(Provided entries)

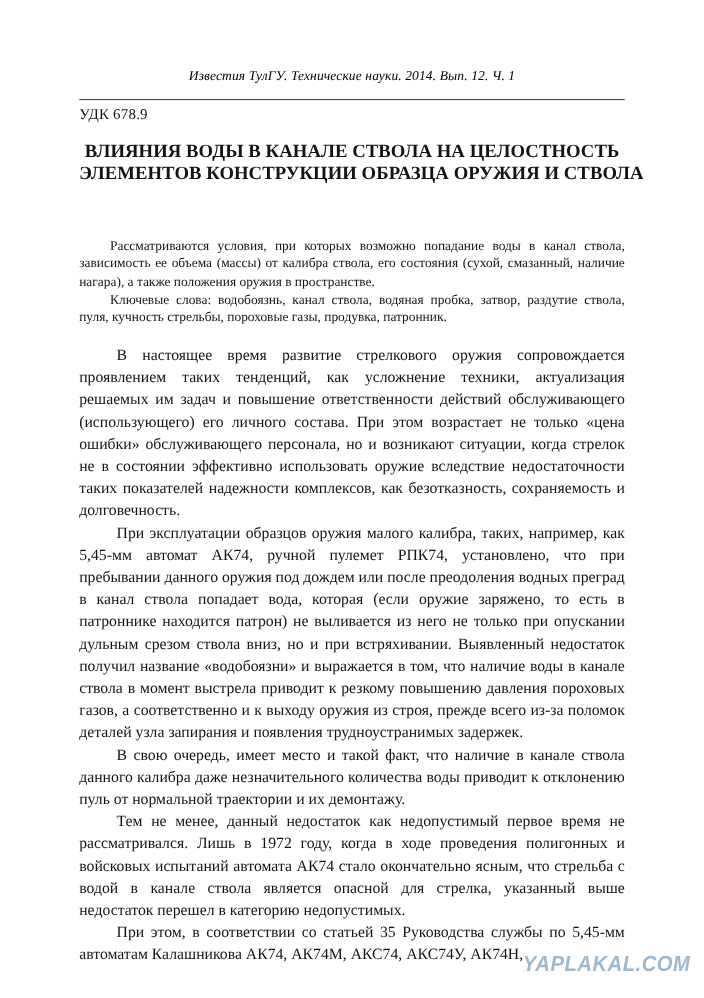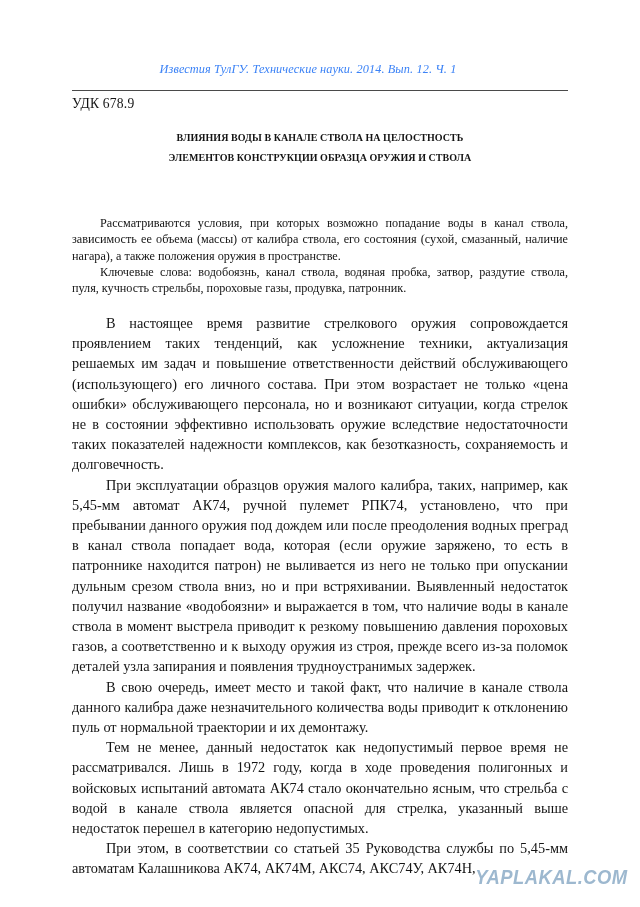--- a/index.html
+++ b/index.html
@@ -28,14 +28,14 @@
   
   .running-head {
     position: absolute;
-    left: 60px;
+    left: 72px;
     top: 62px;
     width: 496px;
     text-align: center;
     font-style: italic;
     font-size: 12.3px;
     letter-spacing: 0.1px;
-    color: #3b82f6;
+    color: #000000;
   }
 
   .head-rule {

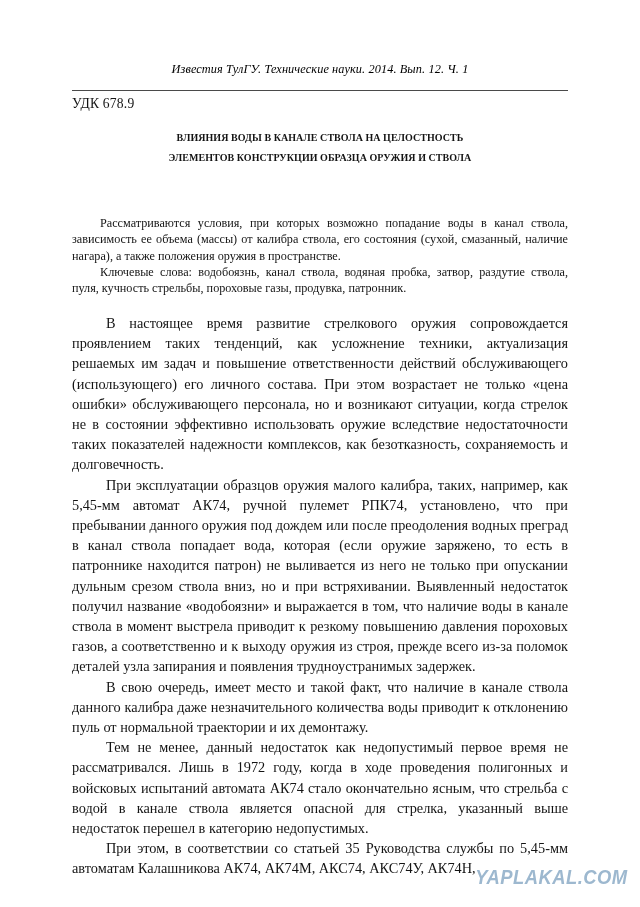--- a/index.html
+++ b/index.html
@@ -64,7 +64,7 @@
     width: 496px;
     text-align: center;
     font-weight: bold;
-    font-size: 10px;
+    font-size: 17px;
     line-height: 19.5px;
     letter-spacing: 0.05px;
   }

(End Provided entries)
(Provided entries)

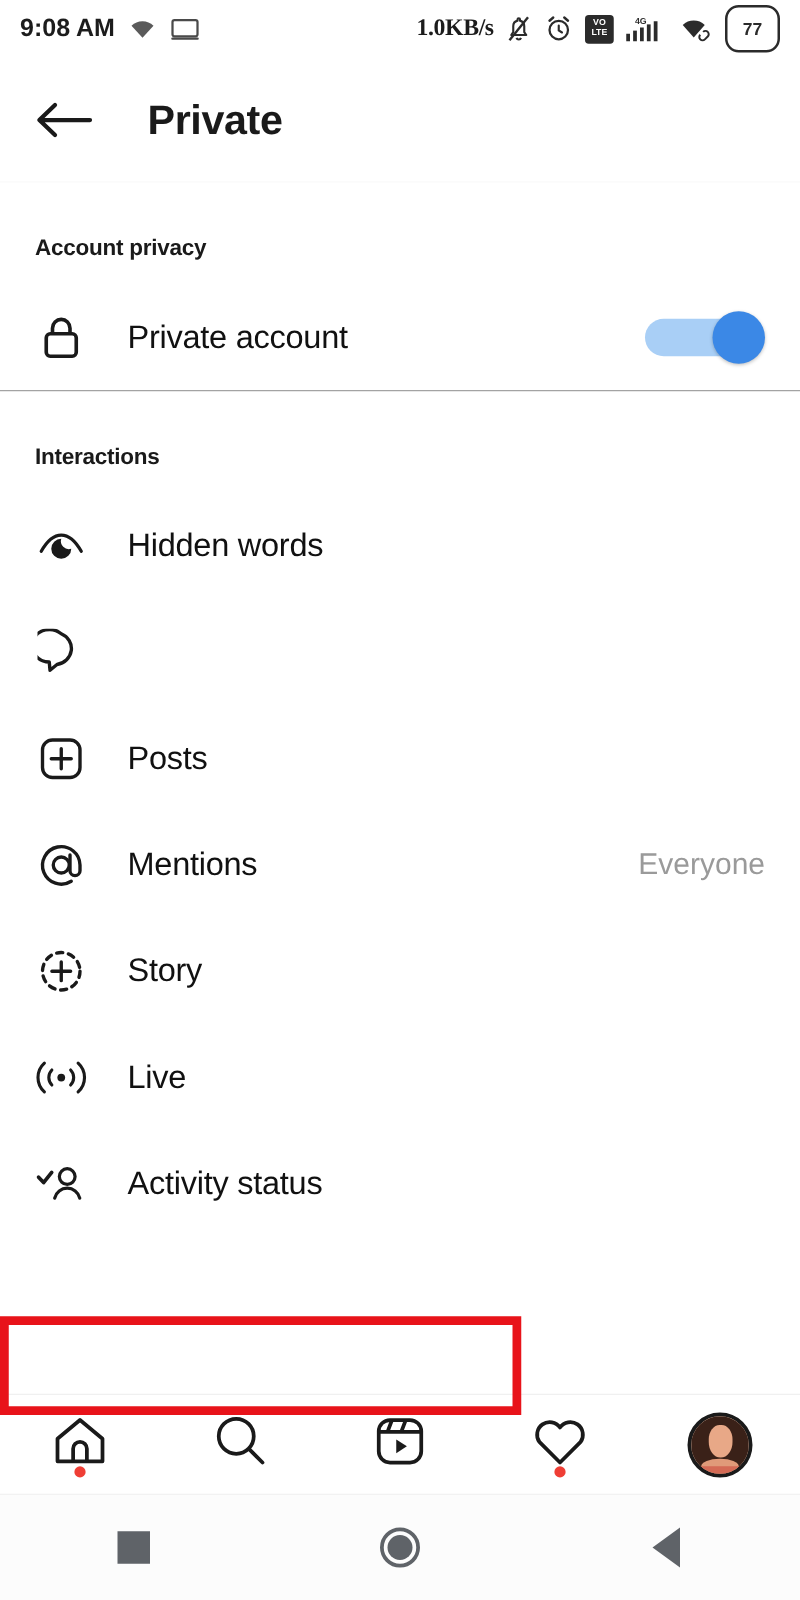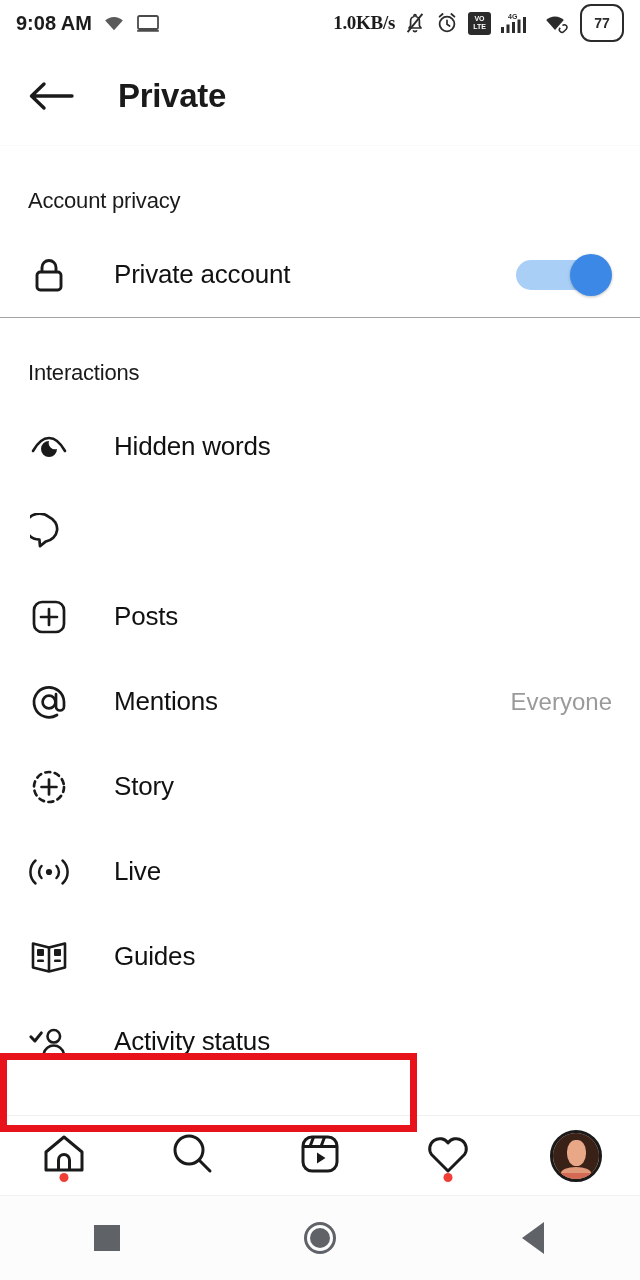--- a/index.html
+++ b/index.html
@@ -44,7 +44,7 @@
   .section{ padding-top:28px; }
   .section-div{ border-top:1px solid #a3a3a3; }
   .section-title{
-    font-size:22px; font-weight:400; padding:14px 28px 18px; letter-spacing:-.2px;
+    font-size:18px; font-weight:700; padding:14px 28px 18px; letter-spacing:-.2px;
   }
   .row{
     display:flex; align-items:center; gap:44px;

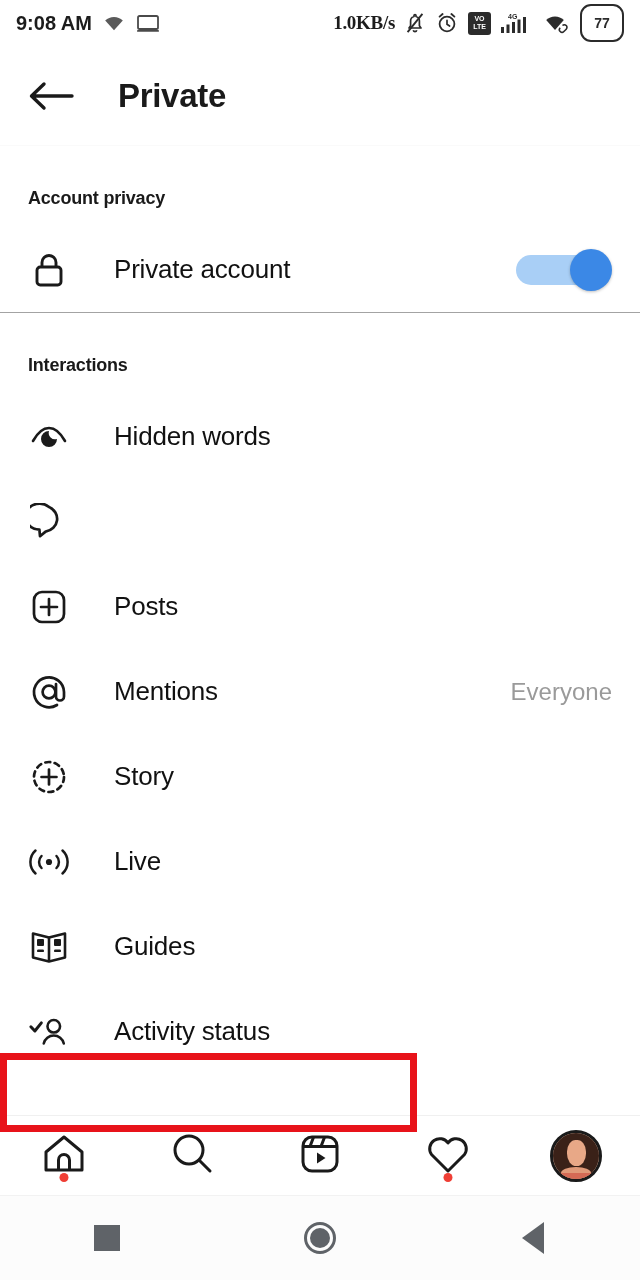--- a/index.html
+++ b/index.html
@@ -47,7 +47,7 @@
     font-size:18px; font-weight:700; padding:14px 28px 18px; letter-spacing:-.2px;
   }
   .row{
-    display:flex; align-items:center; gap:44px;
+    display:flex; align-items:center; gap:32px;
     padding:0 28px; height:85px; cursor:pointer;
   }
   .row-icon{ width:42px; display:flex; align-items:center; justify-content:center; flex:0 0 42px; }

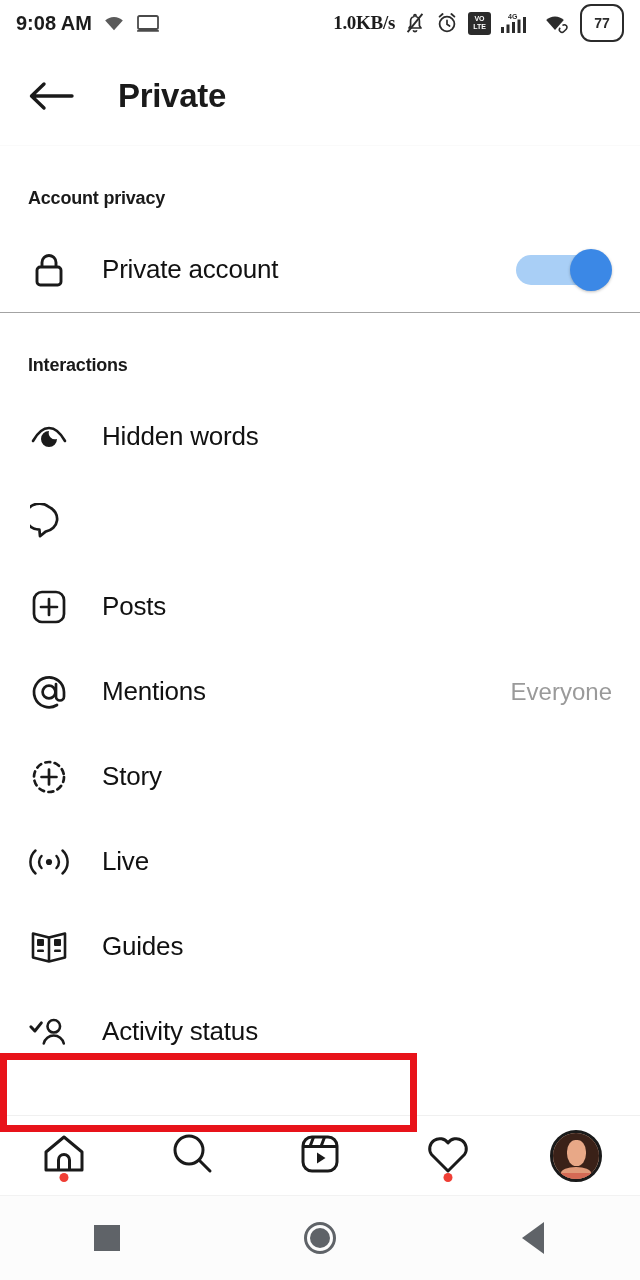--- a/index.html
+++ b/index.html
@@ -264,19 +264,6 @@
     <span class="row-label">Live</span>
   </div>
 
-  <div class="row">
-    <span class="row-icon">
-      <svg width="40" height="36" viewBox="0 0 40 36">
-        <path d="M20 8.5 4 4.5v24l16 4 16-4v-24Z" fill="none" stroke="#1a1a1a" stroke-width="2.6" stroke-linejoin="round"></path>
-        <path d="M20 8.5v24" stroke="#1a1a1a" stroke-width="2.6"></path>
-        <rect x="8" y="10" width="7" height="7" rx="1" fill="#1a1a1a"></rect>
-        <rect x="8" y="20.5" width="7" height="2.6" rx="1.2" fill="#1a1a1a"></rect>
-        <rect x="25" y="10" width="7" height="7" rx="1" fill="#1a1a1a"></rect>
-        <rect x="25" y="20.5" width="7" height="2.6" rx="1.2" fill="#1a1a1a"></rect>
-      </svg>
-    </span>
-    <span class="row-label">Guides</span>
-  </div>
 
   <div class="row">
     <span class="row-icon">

(End Provided entries)

Go through the listing above and return each line that includes the word "span".

** Written reply **
     <span class="row-label">Live</span>
-    <span class="row-icon">
-    </span>
-    <span class="row-label">Guides</span>
     <span class="row-icon">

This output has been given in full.